The code was made available by the social network today under the Apache v2 license, giving developers access to an ANSI-SQL compatible data query and analysis engine that is faster than Apache Hive, and competes with Cloudera's Impala and Hortonworks's Stinger technologies.
Facebook uses the tool for graph analytics, machine-learning, and short turnaround queries. The system has CPU performance four to seven times better than the Hive batch Hadoop cruncher, and returns query results eight to ten times faster.
Though it is designed to process data meant for Hive (or general Hadoop), it has "pluggable backends" that let it ingest info from other sources.
Facebook reckons the system could be relevant for people with 750GB or more of data needing analysis.
"It has also allowed us to provide a uniform SQL interface over multiple data backends such as HDFS, Hbase, Scribe, and an internal in-memory data store," a spokesperson told El Reg via email.
Unlike Hive, the Presto system does not depend on an underlying MapReduce compute framework, which Facebook says has led to improved scheduling. This has helped it work as a quick-turnaround system for interactive queries, rather than the batch processing jobs Hive is designed for.
The Java-based system works by parsing an ANSI-SQL query into a distributed query plan. It then spins up dedicated workers for multiple slices of data which it pulls from the underlying Hadoop File System (HDFS). Each worker runs a process that contains custom bytecode designed to increase execution efficiency. Data is stored and processed in-memory, and pipelined across the network between stages.
'Still a somewhat manual process to unpack and install'
"Through careful use of memory and data structures, Presto avoids typical issues of Java code related to memory allocation and garbage collection. (In a later post, we will share some tips and tricks for writing high-performance Java system code and the lessons learned while," the company wrote in a blog post announcing the publication of Presto as open source.
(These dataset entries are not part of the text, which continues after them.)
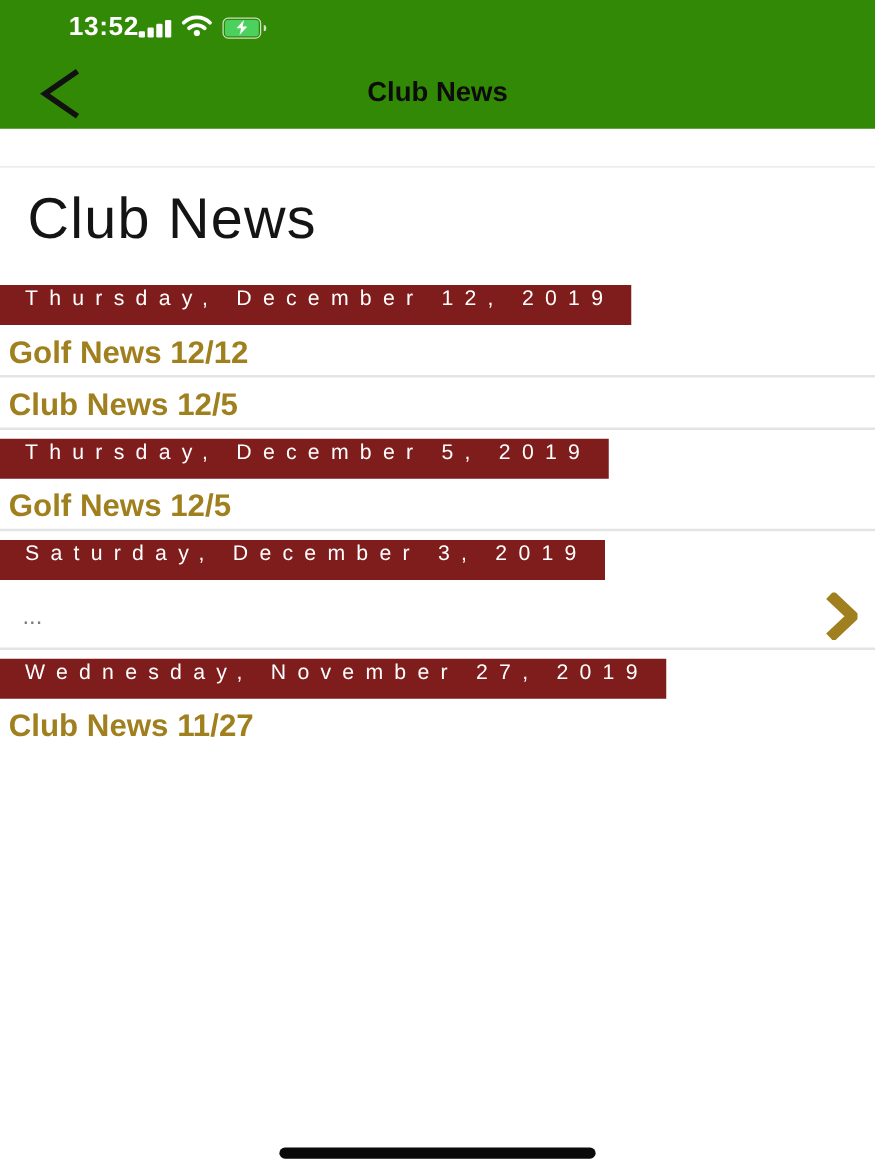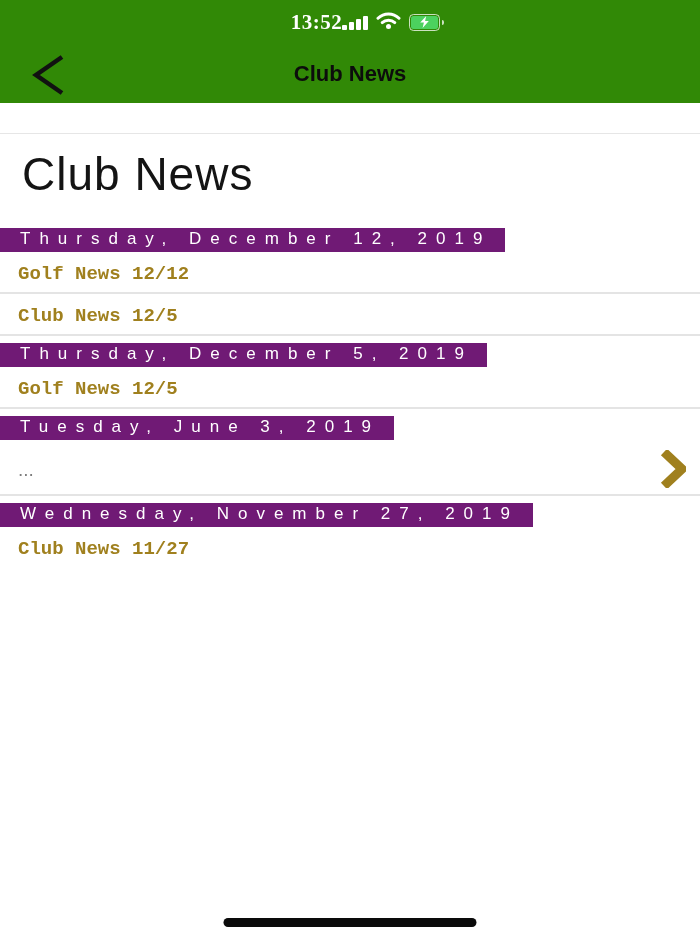--- a/index.html
+++ b/index.html
@@ -16,10 +16,9 @@
 
   .status-bar {
     height: 44px;
-    display: flex; align-items: center; justify-content: center;
+    display: flex; align-items: center; justify-content: flex-start;
     padding-left: 55px; padding-right: 18px;
     color: #ffffff;
-    font-family: Liberation Serif, serif;
   }
   .status-time { font-size: 21px; font-weight: 700; letter-spacing: 0.5px; }
   .status-icons { display: flex; align-items: center; gap: 8px; }

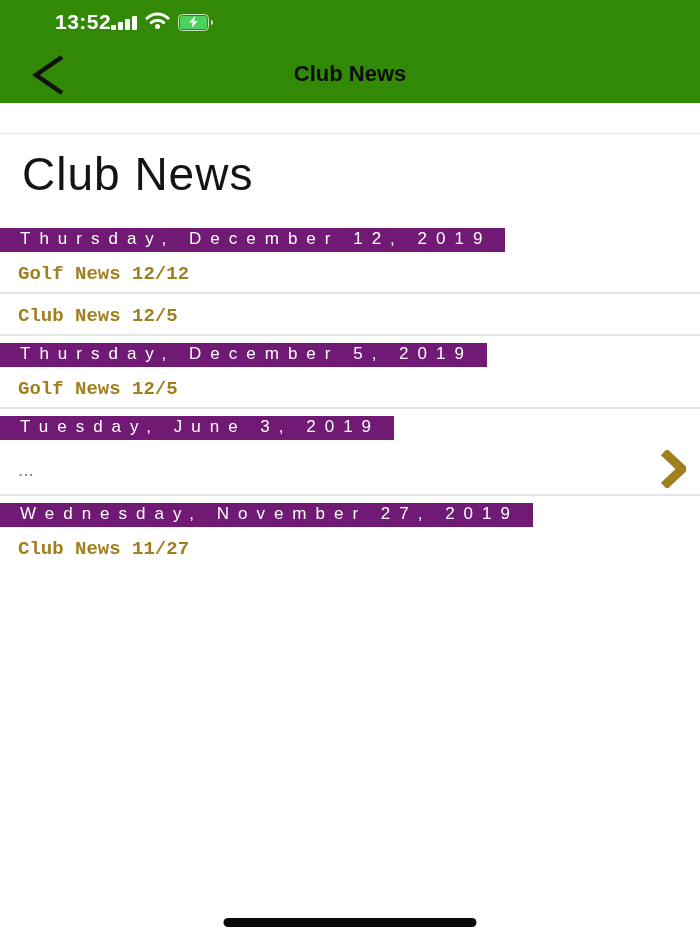--- a/index.html
+++ b/index.html
@@ -71,9 +71,9 @@
 
   .date-band {
     display: inline-block;
-    background: #701a75; color: #ffffff;
+    background: #7f1d1d; color: #ffffff;
     font-size: 17px; line-height: 18px;
-    padding: 2px 14px 4px 20px;
+    padding: 2px 14px 12px 20px;
     letter-spacing: 9px; white-space: nowrap;
   }
   .item-title {

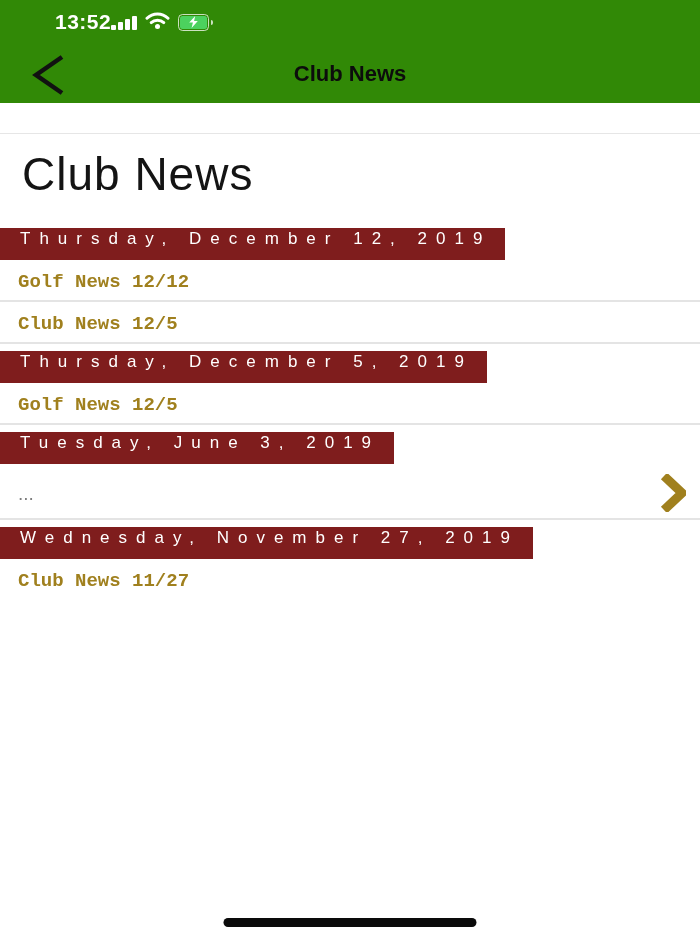--- a/index.html
+++ b/index.html
@@ -77,8 +77,8 @@
     letter-spacing: 9px; white-space: nowrap;
   }
   .item-title {
-    margin: 8px 18px 0 18px;
-    color: #a0801e; font-size: 19px; line-height: 28px; font-weight: 700; font-family: Liberation Mono, monospace;
+    margin: 8px 18px 0 7px;
+    color: #a0801e; font-size: 25px; line-height: 28px; font-weight: 700;
   }
   .item-row {
     margin-top: 8px;

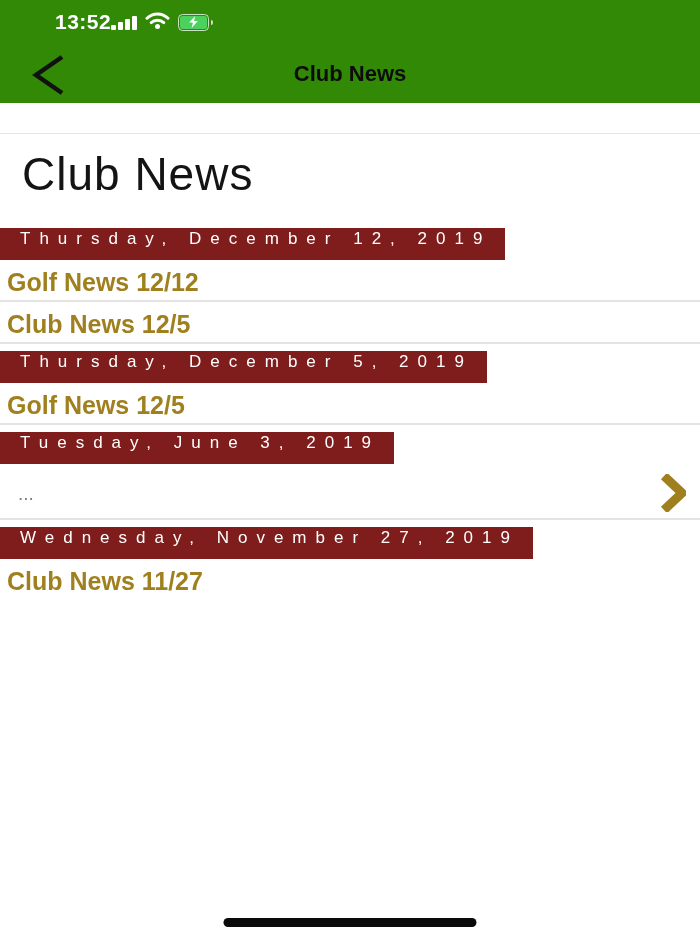--- a/index.html
+++ b/index.html
@@ -167,7 +167,7 @@
     </div>
 
     <div class="news-item">
-      <div class="date-band">Tuesday, June 3, 2019</div>
+      <div class="date-band">Saturday, December 3, 2019</div>
       <div class="item-row">
         <div class="item-excerpt">...</div>
         <span class="chevron">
Facebook put Presto into production in early 2013, and the system now has over 1,000 users performing 30,000 queries that handle at least a petabyte of data per day, the company said. This is up from the 850 users and 27,000 daily queries the company claimed in June when it first told El Reg about Presto. Since then, Facebook's data warehouse has ballooned from 250PB to 300PB in size, and Presto is being used to query all of it.
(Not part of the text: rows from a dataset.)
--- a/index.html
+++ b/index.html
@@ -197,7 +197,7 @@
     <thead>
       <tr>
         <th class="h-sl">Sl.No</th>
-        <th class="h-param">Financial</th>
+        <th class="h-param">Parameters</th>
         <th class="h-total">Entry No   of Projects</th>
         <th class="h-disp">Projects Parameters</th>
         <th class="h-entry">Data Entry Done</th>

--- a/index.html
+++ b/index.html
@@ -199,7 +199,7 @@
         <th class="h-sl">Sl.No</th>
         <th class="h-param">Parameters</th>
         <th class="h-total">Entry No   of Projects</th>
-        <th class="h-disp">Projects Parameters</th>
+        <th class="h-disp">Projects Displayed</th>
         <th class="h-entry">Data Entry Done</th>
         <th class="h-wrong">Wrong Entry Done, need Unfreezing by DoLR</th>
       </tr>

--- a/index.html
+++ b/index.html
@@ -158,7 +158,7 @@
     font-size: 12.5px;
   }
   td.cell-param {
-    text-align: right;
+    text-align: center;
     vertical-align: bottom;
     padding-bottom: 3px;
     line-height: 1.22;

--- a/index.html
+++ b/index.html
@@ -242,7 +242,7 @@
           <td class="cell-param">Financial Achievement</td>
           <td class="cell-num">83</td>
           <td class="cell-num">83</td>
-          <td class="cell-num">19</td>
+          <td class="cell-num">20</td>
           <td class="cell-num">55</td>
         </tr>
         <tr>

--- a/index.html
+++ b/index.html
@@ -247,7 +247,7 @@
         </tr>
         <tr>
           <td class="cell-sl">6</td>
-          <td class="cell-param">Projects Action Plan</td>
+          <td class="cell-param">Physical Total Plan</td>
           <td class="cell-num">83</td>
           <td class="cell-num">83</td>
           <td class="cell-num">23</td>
One developer who has used the software told us that the technology is usable, and that "it is still a somewhat manual process to unpack and install, but I was able to do so within 12 minutes on a few boxes, but this is the sort of thing that runs on clusters of tens, hundreds, or thousands."
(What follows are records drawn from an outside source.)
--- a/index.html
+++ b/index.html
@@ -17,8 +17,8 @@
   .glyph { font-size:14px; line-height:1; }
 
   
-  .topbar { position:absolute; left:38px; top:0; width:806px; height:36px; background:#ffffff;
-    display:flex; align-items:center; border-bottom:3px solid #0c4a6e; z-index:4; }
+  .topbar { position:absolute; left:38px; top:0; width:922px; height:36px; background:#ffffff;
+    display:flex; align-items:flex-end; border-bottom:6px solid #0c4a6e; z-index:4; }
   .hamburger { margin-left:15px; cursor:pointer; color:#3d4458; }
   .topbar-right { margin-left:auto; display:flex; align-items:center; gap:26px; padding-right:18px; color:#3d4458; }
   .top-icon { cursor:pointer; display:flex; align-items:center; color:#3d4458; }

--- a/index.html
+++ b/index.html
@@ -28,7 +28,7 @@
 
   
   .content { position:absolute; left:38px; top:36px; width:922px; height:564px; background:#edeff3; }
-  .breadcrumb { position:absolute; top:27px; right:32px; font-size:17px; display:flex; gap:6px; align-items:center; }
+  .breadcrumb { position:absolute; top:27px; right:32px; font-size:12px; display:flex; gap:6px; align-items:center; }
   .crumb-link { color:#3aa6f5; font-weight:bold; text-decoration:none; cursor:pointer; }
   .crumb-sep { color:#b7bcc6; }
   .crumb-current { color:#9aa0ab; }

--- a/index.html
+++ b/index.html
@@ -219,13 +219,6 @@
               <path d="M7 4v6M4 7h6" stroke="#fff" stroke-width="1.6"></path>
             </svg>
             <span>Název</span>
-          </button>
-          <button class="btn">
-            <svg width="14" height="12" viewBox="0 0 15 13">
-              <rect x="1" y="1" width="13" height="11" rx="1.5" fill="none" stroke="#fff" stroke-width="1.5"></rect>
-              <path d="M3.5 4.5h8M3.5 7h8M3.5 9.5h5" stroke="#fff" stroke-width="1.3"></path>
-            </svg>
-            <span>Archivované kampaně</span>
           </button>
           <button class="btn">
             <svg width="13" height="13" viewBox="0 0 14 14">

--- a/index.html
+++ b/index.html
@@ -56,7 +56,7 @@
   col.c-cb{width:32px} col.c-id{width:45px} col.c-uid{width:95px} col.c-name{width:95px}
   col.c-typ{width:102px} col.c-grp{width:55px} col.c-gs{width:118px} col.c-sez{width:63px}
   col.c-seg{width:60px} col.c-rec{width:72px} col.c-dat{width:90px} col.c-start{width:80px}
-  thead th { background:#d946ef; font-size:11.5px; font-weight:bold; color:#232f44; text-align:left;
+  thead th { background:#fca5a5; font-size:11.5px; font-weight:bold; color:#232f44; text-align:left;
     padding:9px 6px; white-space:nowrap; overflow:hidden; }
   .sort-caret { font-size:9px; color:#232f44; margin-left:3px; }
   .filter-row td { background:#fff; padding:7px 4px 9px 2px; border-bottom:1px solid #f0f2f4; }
"Presto works better at Facebook scale and for our use cases," a spokesperson told El Reg via email. Other web companies have had a chance to play with it as well, and we were sent canned quotes from companies like Airbnb and Dropbox.
"It's an order of magnitude faster than Hive in most of our use cases," Airbnb data scientist Chris Gutierrez said. "It reads directly from HDFS, so unlike [Amazon Web Services] Redshift, there isn't a lot of ETL [extract, transform, and load] before you can use it. It just works." ®